Eve Ensler went on to explain the multiple reasons for what I call 'this phenomena'. I had never absorbed the fact that it takes effort and time for women to see their vagina. For men it's a doddle, but women "it's not so easy to even see your vagina" (4, TVM). For women to see their vagina they need at the very least to have a free-standing mirror, perfect lighting, a bit of luck and to be able to contort their body to the right angle for viewing.

Another reason was aptly portrayed by an one old Jewish woman Ensler interviewed in Queens. When Ensler asked her when she had last looked at her vagina, the woman responded by saying, "Down there? I haven't been down there since 1953. No, it had nothing to do with Eisenhower" (25, TVM). What this woman goes on to say reveals that another reason why women don't acknowledge their vaginas is because they are ashamed and embarrassed about them.  This women, like many was embarrassed  both by the appearance and odour of her vagina. She was embarrassed to even say the word 'vagina'.
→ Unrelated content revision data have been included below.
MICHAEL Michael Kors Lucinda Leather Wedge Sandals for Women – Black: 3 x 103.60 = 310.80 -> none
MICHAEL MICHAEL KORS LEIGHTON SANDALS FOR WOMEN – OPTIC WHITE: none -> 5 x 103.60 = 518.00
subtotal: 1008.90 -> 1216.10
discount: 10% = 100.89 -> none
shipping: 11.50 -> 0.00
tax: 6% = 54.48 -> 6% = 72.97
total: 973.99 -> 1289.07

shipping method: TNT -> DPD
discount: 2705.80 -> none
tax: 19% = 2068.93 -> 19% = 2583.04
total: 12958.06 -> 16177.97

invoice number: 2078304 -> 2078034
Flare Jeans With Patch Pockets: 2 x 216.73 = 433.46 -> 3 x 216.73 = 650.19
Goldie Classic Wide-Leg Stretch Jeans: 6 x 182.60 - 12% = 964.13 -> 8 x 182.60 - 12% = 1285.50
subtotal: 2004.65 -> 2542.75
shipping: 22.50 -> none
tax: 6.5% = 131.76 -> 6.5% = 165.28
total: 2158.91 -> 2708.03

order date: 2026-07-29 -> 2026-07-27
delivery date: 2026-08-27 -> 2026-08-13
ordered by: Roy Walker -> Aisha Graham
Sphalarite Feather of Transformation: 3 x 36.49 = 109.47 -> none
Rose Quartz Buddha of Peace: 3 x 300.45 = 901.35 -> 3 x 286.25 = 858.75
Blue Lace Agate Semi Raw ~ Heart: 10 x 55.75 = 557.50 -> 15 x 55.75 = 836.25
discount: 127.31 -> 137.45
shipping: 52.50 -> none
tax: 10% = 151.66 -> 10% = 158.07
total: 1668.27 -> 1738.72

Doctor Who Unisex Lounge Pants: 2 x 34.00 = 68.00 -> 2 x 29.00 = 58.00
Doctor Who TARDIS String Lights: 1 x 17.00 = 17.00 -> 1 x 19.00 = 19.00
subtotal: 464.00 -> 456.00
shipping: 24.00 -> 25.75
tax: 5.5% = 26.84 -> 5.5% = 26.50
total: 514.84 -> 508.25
This story and Eve Ensler's description of how she has felt compelled to set up workshops to get women to acknowledge and be proud of their vaginas reveals a dichotomy of how men and women view their sexual organs.

I went to a boy's school for much of my academic life and for years our banter followed three main themes. Football, girls and our genitals. Now of course I am exaggerating, but penis talk is popular with men of all ages and when asked we will proudly declare 6, 7 or 8 inches depending on the day of the week.

This, what I see as healthy pubescent talk doesn't seem to occur to anywhere near the same degree with women. I think talking and looking at your is healthy and doctors seem to agree with me. In one of my upcoming posts I would like to analyse the reasons why some women refuse to acknowledge their bodies.